Work instructions: Your response should contain every line from the data below that holds the string "изучить".

....................

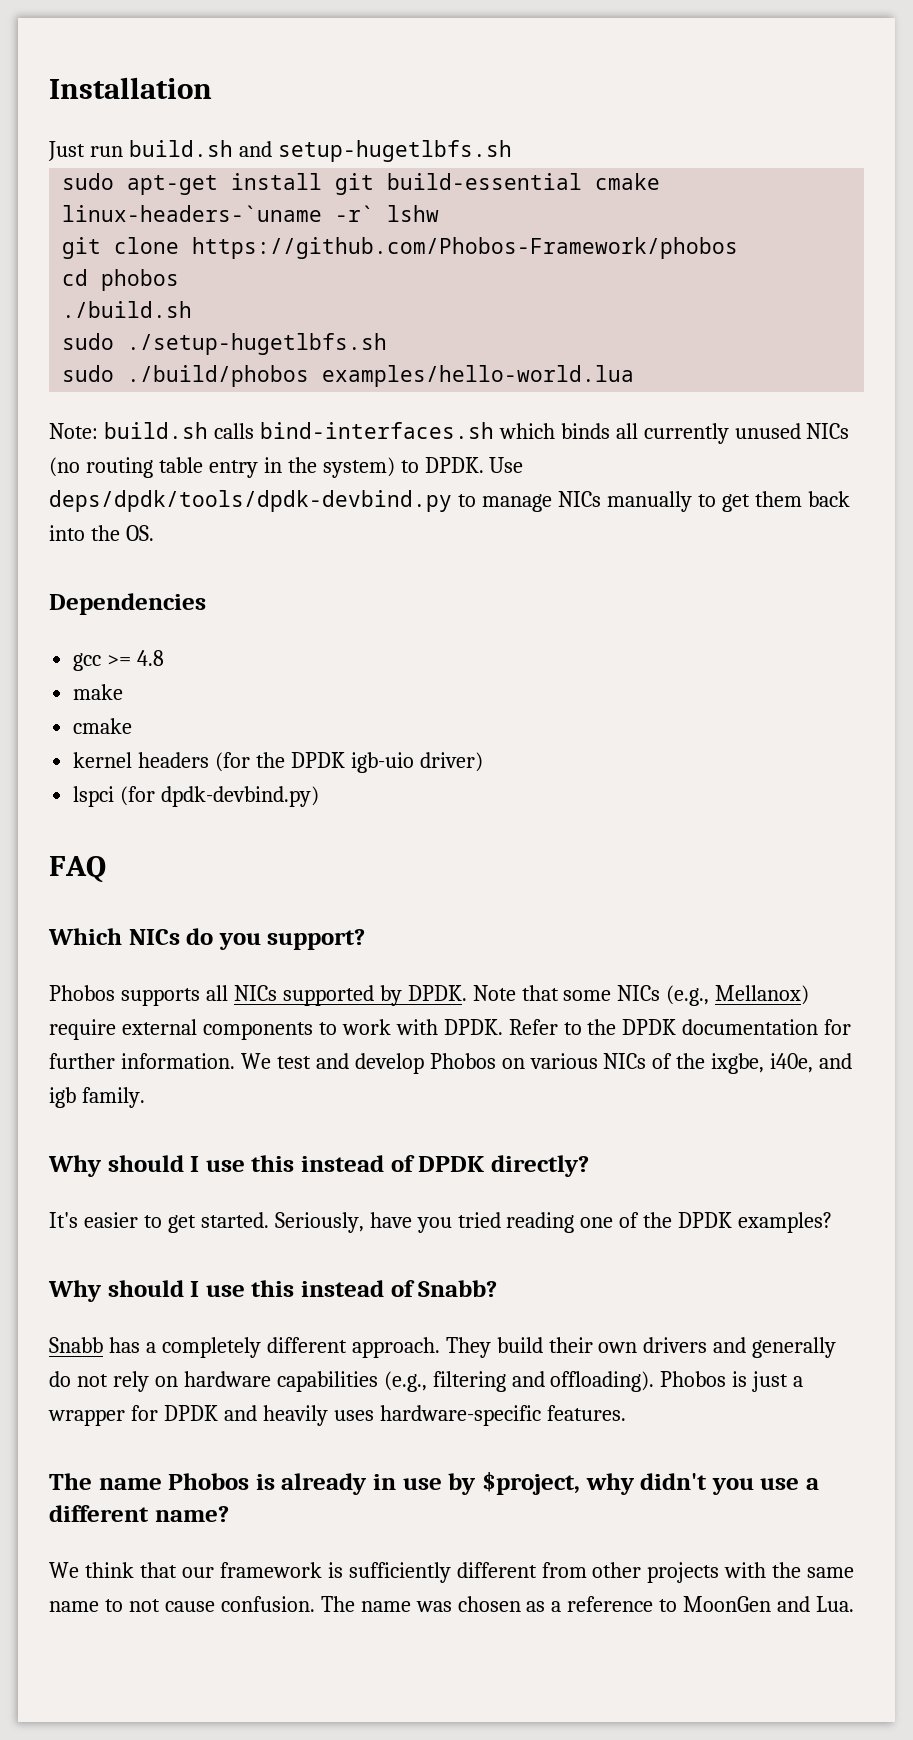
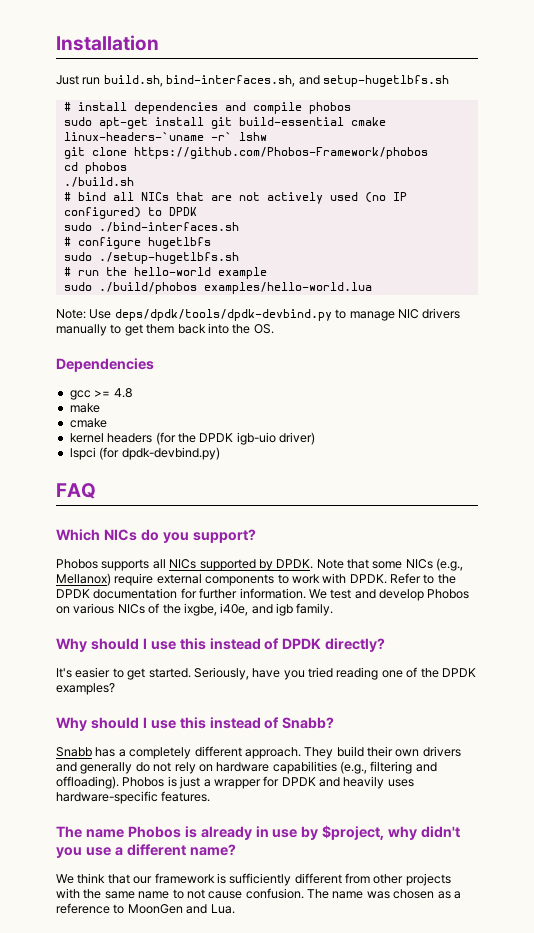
- Just run build.sh and setup-hugetlbfs.sh
+ Just run build.sh, bind-interfaces.sh, and setup-hugetlbfs.sh
+ # install dependencies and compile phobos
+ # bind all NICs that are not actively used (no IP configured) to DPDK
+ sudo ./bind-interfaces.sh
+ # configure hugetlbfs
  sudo ./setup-hugetlbfs.sh
+ # run the hello-world example
  sudo ./build/phobos examples/hello-world.lua
- Note: build.sh calls bind-interfaces.sh which binds all currently unused NICs (no routing table entry in the system) to DPDK. Use deps/dpdk/tools/dpdk-devbind.py to manage NICs manually to get them back into the OS.
+ Note: Use deps/dpdk/tools/dpdk-devbind.py to manage NIC drivers manually to get them back into the OS.

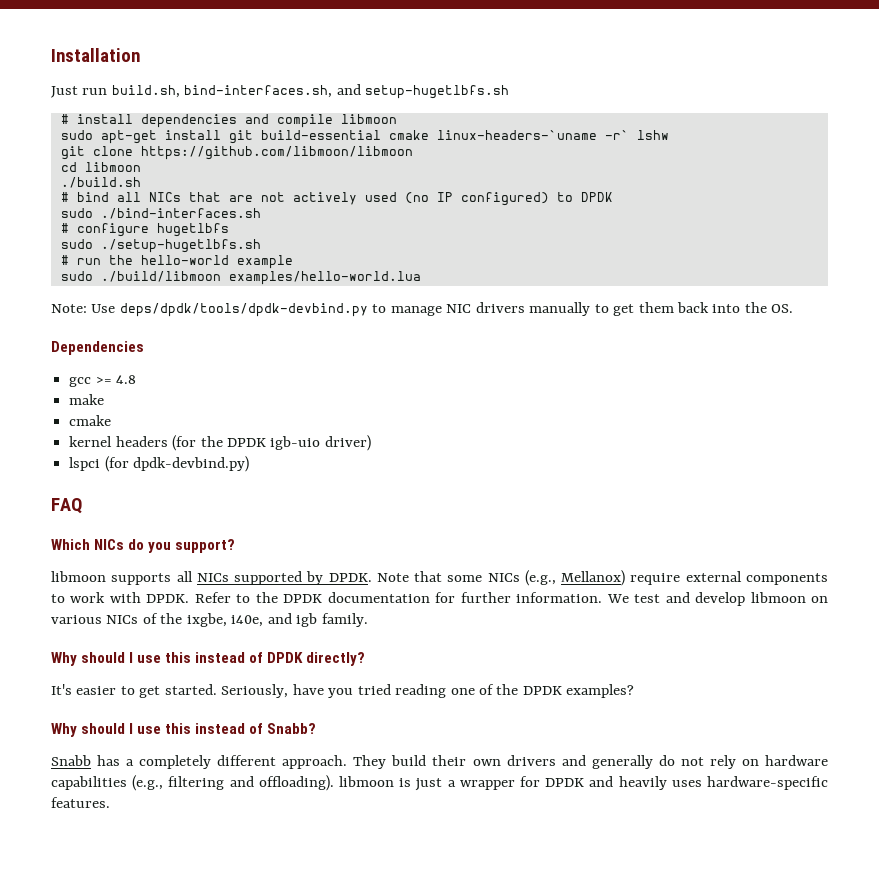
- # install dependencies and compile phobos
+ # install dependencies and compile libmoon
- git clone https://github.com/Phobos-Framework/phobos
+ git clone https://github.com/libmoon/libmoon
- cd phobos
+ cd libmoon
- sudo ./build/phobos examples/hello-world.lua
+ sudo ./build/libmoon examples/hello-world.lua
- Phobos supports all NICs supported by DPDK.
+ libmoon supports all NICs supported by DPDK.
- We test and develop Phobos on various NICs of the ixgbe, i40e, and igb family.
+ We test and develop libmoon on various NICs of the ixgbe, i40e, and igb family.
- They build their own drivers and generally do not rely on hardware capabilities (e.g., filtering and offloading). Phobos is just a wrapper for DPDK and heavily uses hardware-specific features.
+ They build their own drivers and generally do not rely on hardware capabilities (e.g., filtering and offloading). libmoon is just a wrapper for DPDK and heavily uses hardware-specific features.
- The name Phobos is already in use by $project, why didn't you use a different name?
- We think that our framework is sufficiently different from other projects with the same name to not cause confusion. The name was chosen as a reference to MoonGen and Lua.

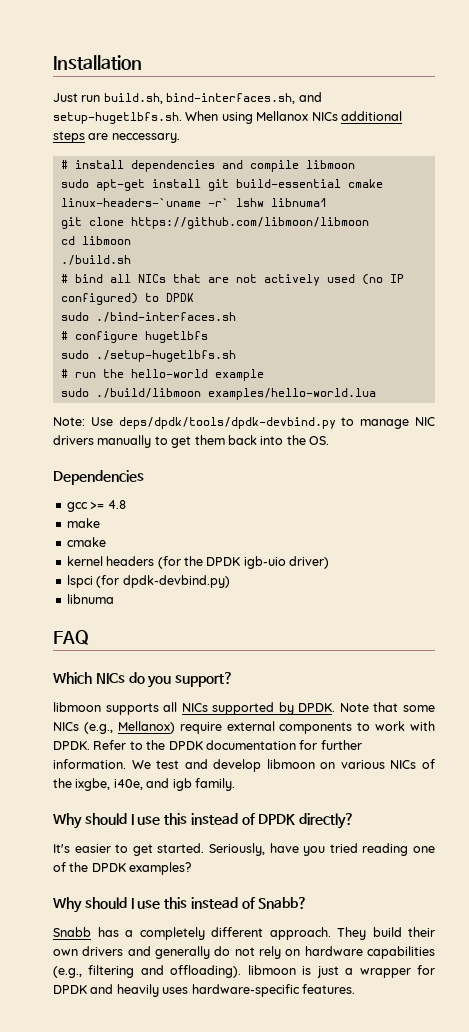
- Just run build.sh, bind-interfaces.sh, and setup-hugetlbfs.sh
+ Just run build.sh, bind-interfaces.sh, and setup-hugetlbfs.sh. When using Mellanox NICs additional steps are neccessary.
- sudo apt-get install git build-essential cmake linux-headers-`uname -r` lshw
+ sudo apt-get install git build-essential cmake linux-headers-`uname -r` lshw libnuma1
+ libnuma

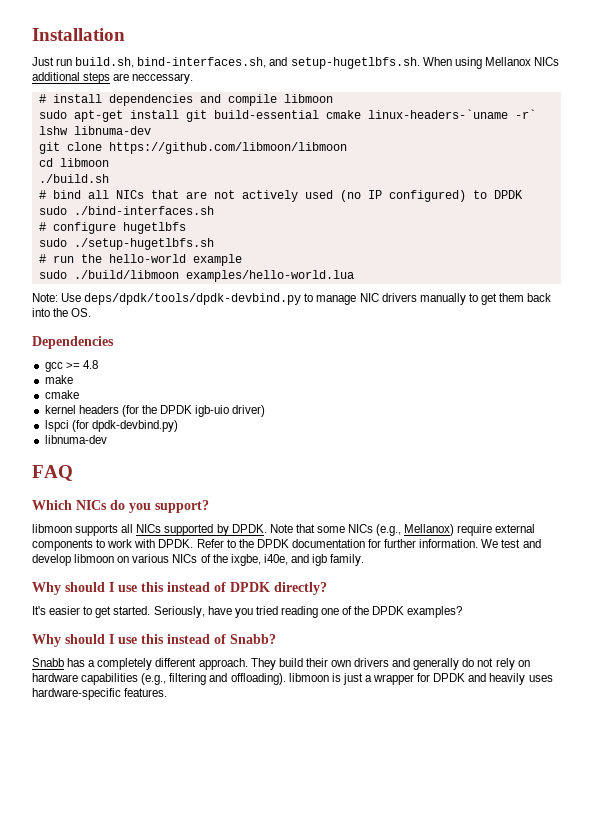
- sudo apt-get install git build-essential cmake linux-headers-`uname -r` lshw libnuma1
+ sudo apt-get install git build-essential cmake linux-headers-`uname -r` lshw libnuma-dev
  lspci (for dpdk-devbind.py)
- libnuma
+ libnuma-dev

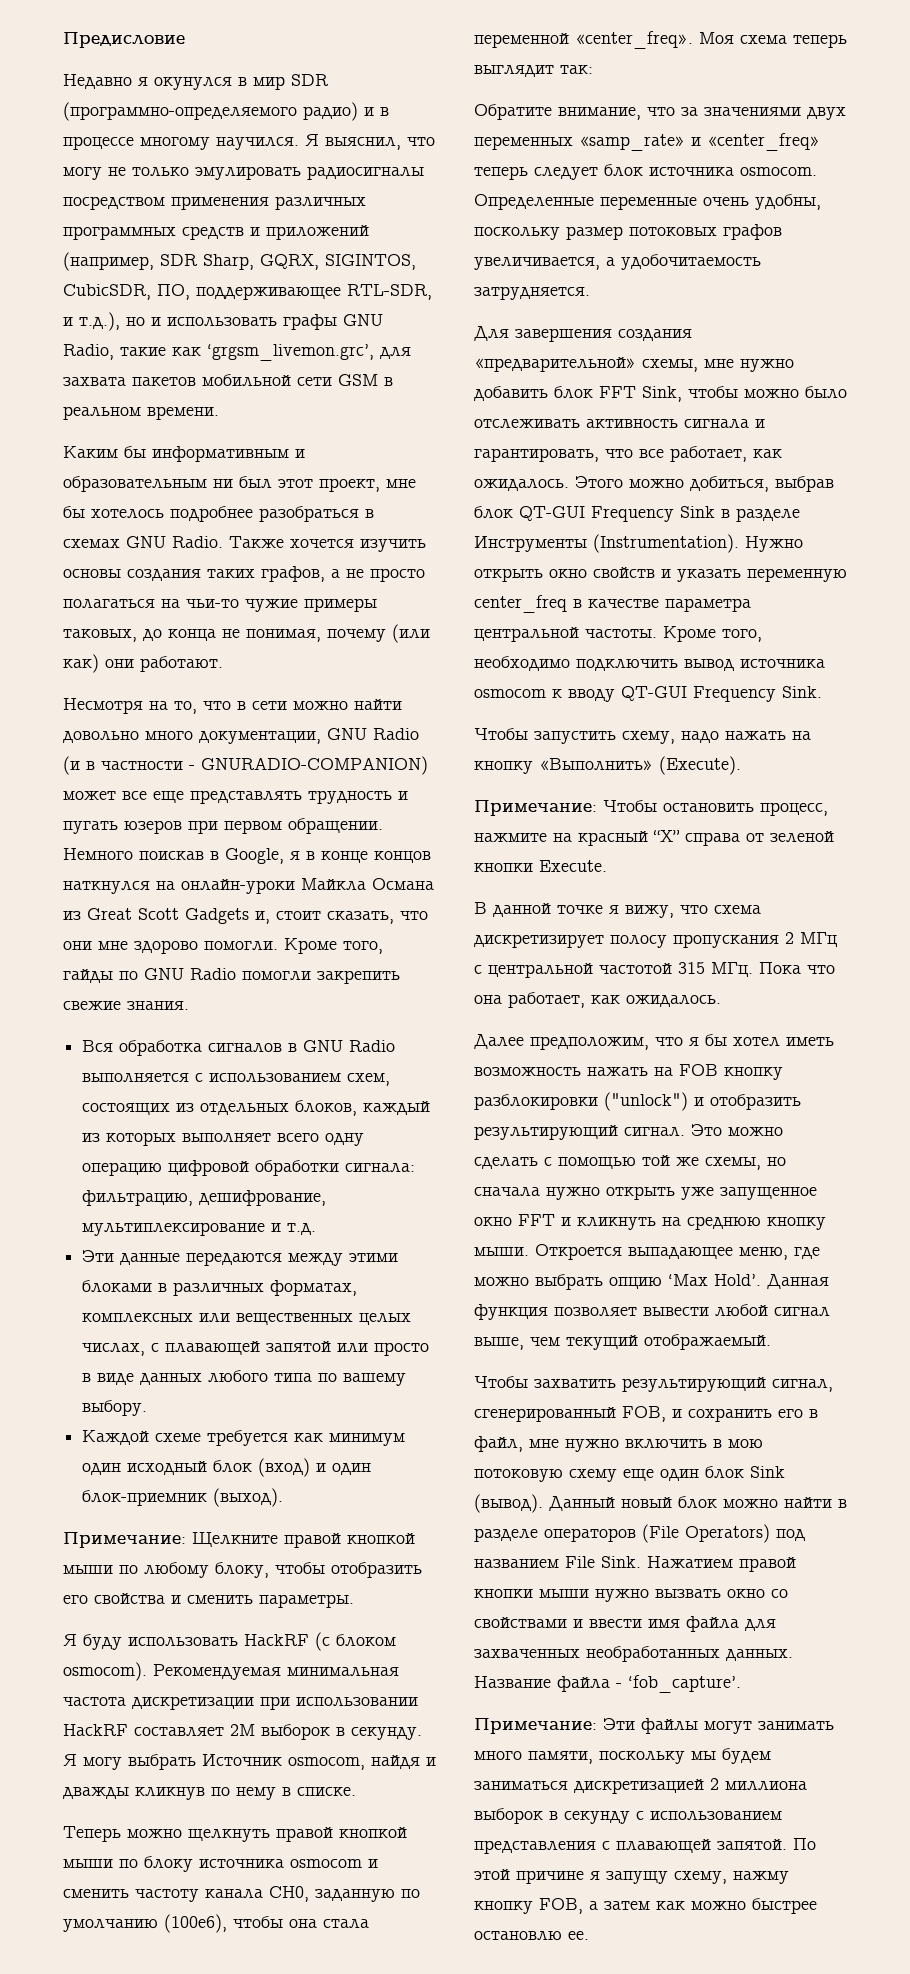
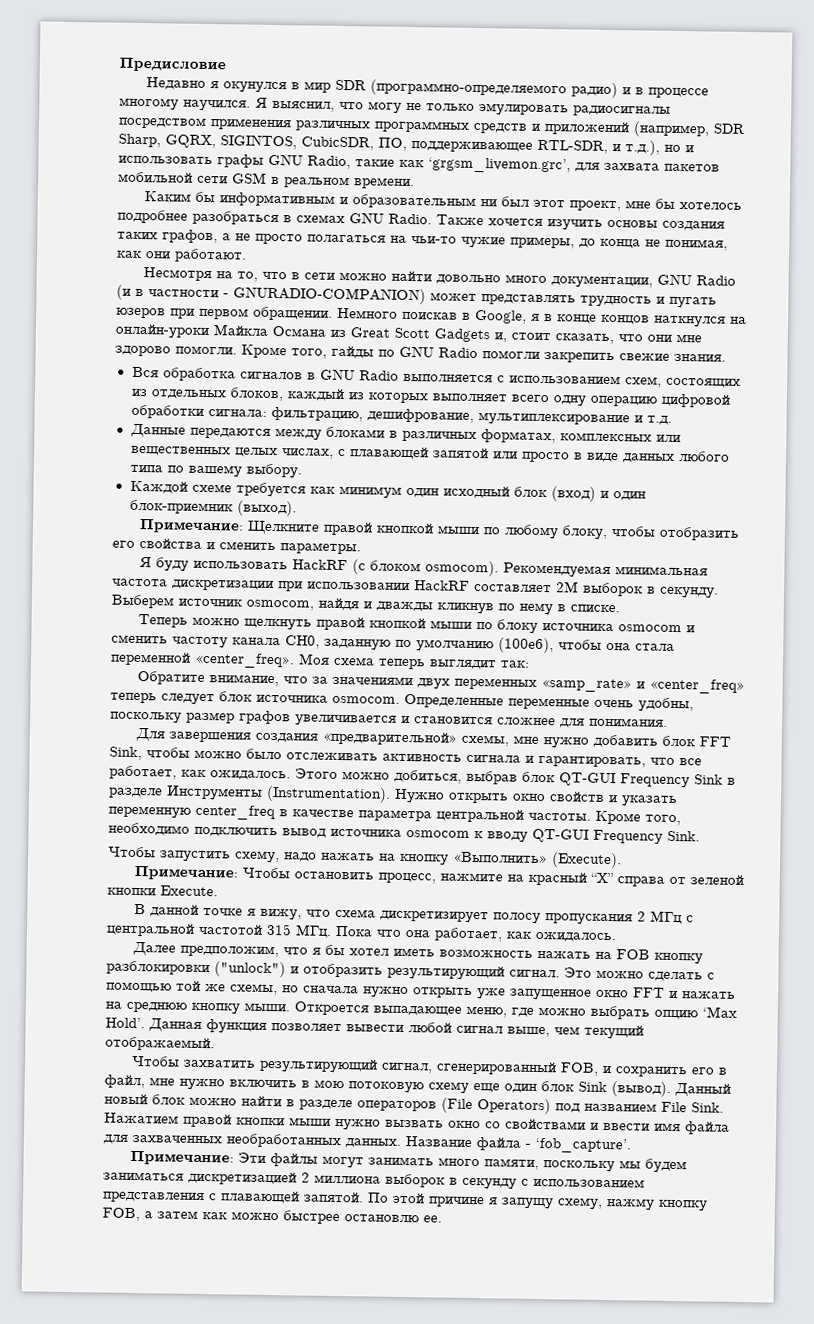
- Также хочется изучить основы создания таких графов, а не просто полагаться на чьи-то чужие примеры таковых, до конца не понимая, почему (или как) они работают.
+ Также хочется изучить основы создания таких графов, а не просто полагаться на чьи-то чужие примеры, до конца не понимая, как они работают.
- Несмотря на то, что в сети можно найти довольно много документации, GNU Radio (и в частности - GNURADIO-COMPANION) может все еще представлять трудность и пугать юзеров при первом обращении.
+ Несмотря на то, что в сети можно найти довольно много документации, GNU Radio (и в частности - GNURADIO-COMPANION) может представлять трудность и пугать юзеров при первом обращении.
- Эти данные передаются между этими блоками в различных форматах, комплексных или вещественных целых числах, с плавающей запятой или просто в виде данных любого типа по вашему выбору.
+ Данные передаются между блоками в различных форматах, комплексных или вещественных целых числах, с плавающей запятой или просто в виде данных любого типа по вашему выбору.
- Я могу выбрать Источник osmocom, найдя и дважды кликнув по нему в списке.
+ Выберем источник osmocom, найдя и дважды кликнув по нему в списке.
- Определенные переменные очень удобны, поскольку размер потоковых графов увеличивается, а удобочитаемость затрудняется.
+ Определенные переменные очень удобны, поскольку размер графов увеличивается и становится сложнее для понимания.
- Это можно сделать с помощью той же схемы, но сначала нужно открыть уже запущенное окно FFT и кликнуть на среднюю кнопку мыши.
+ Это можно сделать с помощью той же схемы, но сначала нужно открыть уже запущенное окно FFT и нажать на среднюю кнопку мыши.

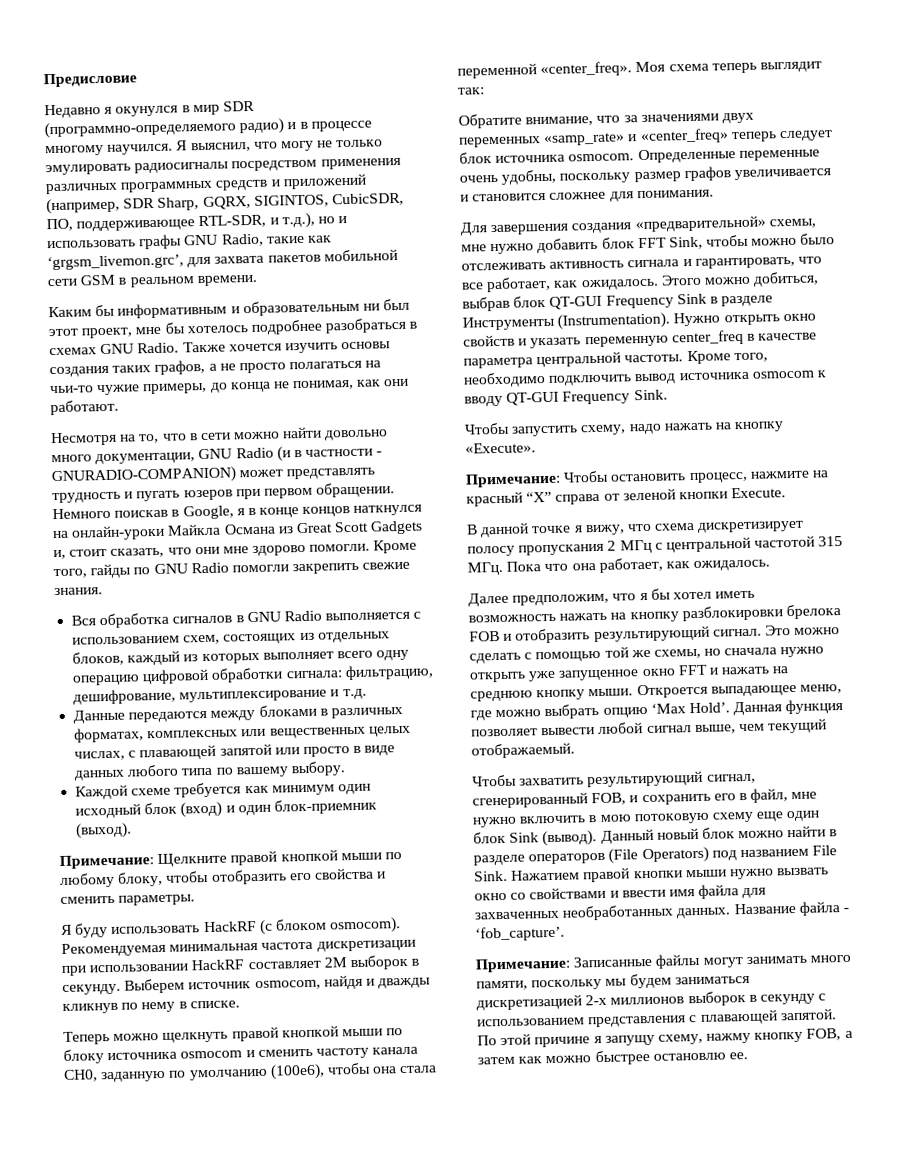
- Чтобы запустить схему, надо нажать на кнопку «Выполнить» (Execute).
+ Чтобы запустить схему, надо нажать на кнопку «Execute».
- Далее предположим, что я бы хотел иметь возможность нажать на FOB кнопку разблокировки ("unlock") и отобразить результирующий сигнал.
+ Далее предположим, что я бы хотел иметь возможность нажать на кнопку разблокировки брелока FOB и отобразить результирующий сигнал.
- Примечание: Эти файлы могут занимать много памяти, поскольку мы будем заниматься дискретизацией 2 миллиона выборок в секунду с использованием представления с плавающей запятой.
+ Примечание: Записанные файлы могут занимать много памяти, поскольку мы будем заниматься дискретизацией 2-х миллионов выборок в секунду с использованием представления с плавающей запятой.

....................

Expected output:
- Также хочется изучить основы создания таких графов, а не просто полагаться на чьи-то чужие примеры таковых, до конца не понимая, почему (или как) они работают.
+ Также хочется изучить основы создания таких графов, а не просто полагаться на чьи-то чужие примеры, до конца не понимая, как они работают.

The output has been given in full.